Bottom line: SUpirate1081 has a lot of actual experience with this kind of thing–not to mention some real skills when it comes to math–and he says I have been worrying about market impact too much. So far he seems to be right about that.

Regards,

Jim

Yuval, I believe you’re doing the math correctly. It’s possible this concept breaks down a little bit when you’re talking about making trades larger than the adv. If you were to do that the only reasonable course would be to execute over several days (maybe 4 or 5). And doing that I would still expect to impact the price by around the 2-3% mark suggested by the formula.

The major thing I’ll point out is that 2.64% on one leg of a trade is absolutely not “almost completely harmless”. If it costs me 2.5% to get in to the position, and then 2.5% to get out of it, then I’ve lost 5% of any potential gains already. If the position is being held for years or decades then maybe we can consider that acceptable, but even holding something for 1 year and having that much market impact is a huge. If you intend to only hold it for weeks or months then you have virtually no chance of consistently beating that slippage.

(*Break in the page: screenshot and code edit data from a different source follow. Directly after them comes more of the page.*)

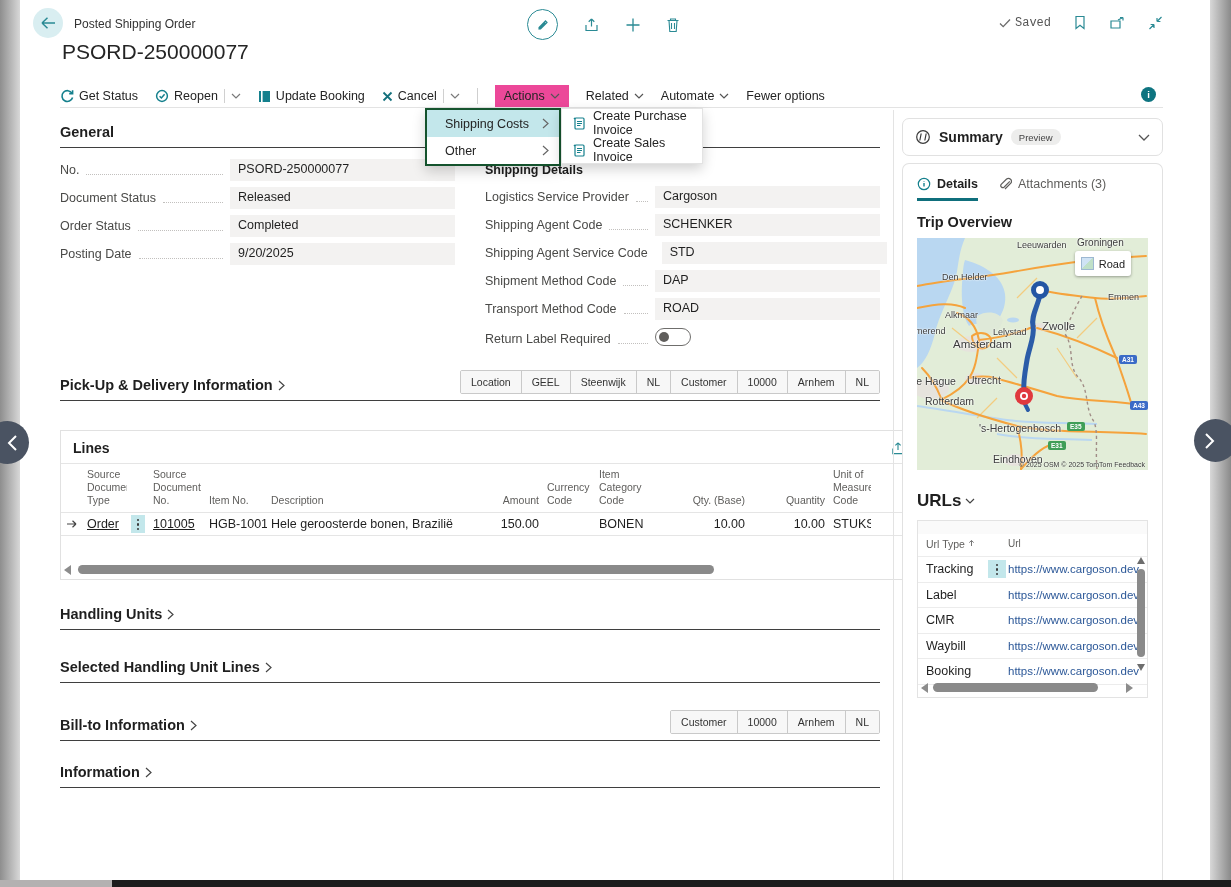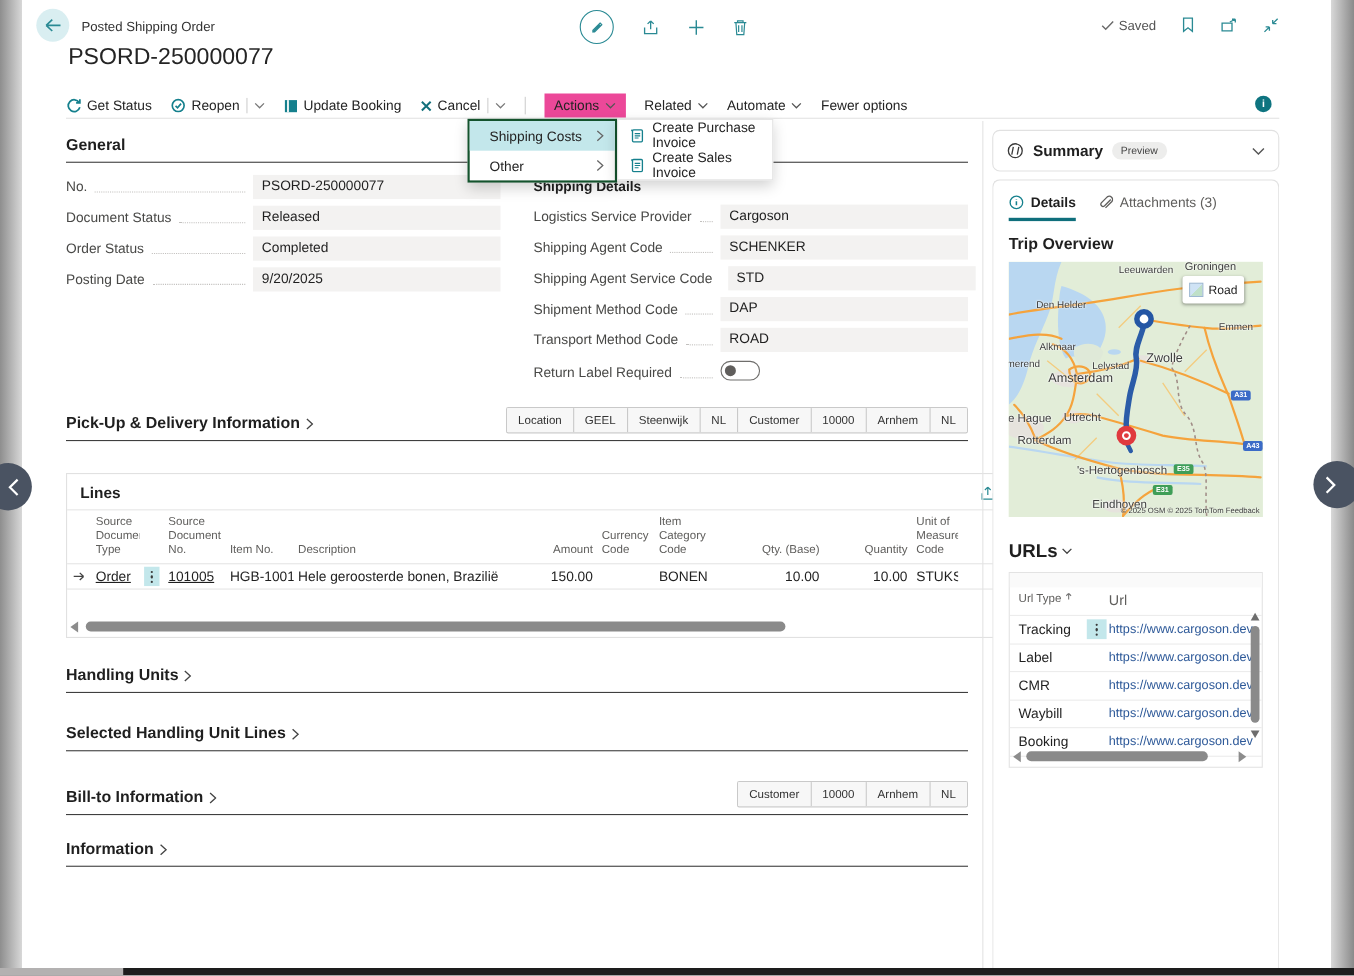--- a/index.html
+++ b/index.html
@@ -16,21 +16,21 @@
   svg { display:block; }
 
   
   .back-btn { position:absolute; left:13px; top:8px; width:30px; height:30px; border-radius:50%;
     background:#d9eef1; display:flex; align-items:center; justify-content:center; cursor:pointer; }
   .caption { position:absolute; left:54px; top:17px; font-size:12px; color:#333; }
   .center-icons { position:absolute; left:507px; top:9px; display:flex; align-items:center; gap:25px; }
   .pencil-circle { width:31px; height:31px; border-radius:50%; border:1.4px solid #2a8a94;
     display:flex; align-items:center; justify-content:center; }
   .header-right { position:absolute; right:47px; top:15px; display:flex; align-items:center; gap:23px; }
-  .saved { display:flex; align-items:center; gap:4px; font-size:12px; color:#555; }
+  .saved { display:flex; align-items:center; gap:4px; font-size:12px; color:#555;font-family:Liberation Mono, monospace; }
   .page-title { position:absolute; left:42px; top:40px; font-size:21px; font-weight:400; color:#242424; }
 
   
   .action-bar { position:absolute; left:40px; top:84px; height:24px; display:flex; align-items:center;
     gap:17px; font-size:12.5px; color:#242424; }
   .ab-item { display:flex; align-items:center; gap:5px; cursor:pointer; white-space:nowrap; }
   .ab-split { display:flex; align-items:center; gap:0; }
   .ab-split .sep { width:1px; height:14px; background:#d0d0d0; margin:0 6px; }
   .ab-vsep { width:1px; height:16px; background:#cfcfcf; }
   .ab-open { background:#ec4899; padding:4px 9px; }
@@ -654,21 +654,21 @@
       <div class="url-table">
         <div class="ut-band"></div>
         <div class="ut-colhdr">
           <span class="utc-type">
             <span>Url Type</span>
             <svg width="7" height="8" viewBox="0 0 7 8" style="display:inline-block; vertical-align:1px;">
                 <path d="M3.5 7 V1.5 M3.5 1.5 L1.3 3.6 M3.5 1.5 L5.7 3.6" fill="none" stroke="#777" stroke-width="1"></path>
               </svg>
           </span>
           <span class="utc-dots"></span>
-          <span class="utc-url" style="color:#5f5e5c; font-size:13px;">Url</span>
+          <span class="utc-url" style="color:#5f5e5c; font-size:10px;">Url</span>
         </div>
         <div class="ut-row">
           <span class="utc-type">Tracking</span>
           <span class="utc-dots">
               <span class="dots-btn">
                 <i></i>
                 <i></i>
                 <i></i>
               </span>
             </span>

Oh, I agree! 2.5% each way is a high price to pay indeed. The “absolutely harmless” remark was about trading more than 5% of the ADT. If you’re trading 10% of the ADT and the standard deviation is 3%, the formula gives you a market impact of 0.47%, which seems pretty harmless to me.

Ah I see. On that point I agree. And as I suggested earlier with intelligent execution I don’t believe the reality is even that high in most cases. With current software/brokerages available to practically every trader slippage is only a real concern for extremely high turnover or high volume traders.

But if people are still using limit orders and such then it can be a problem still.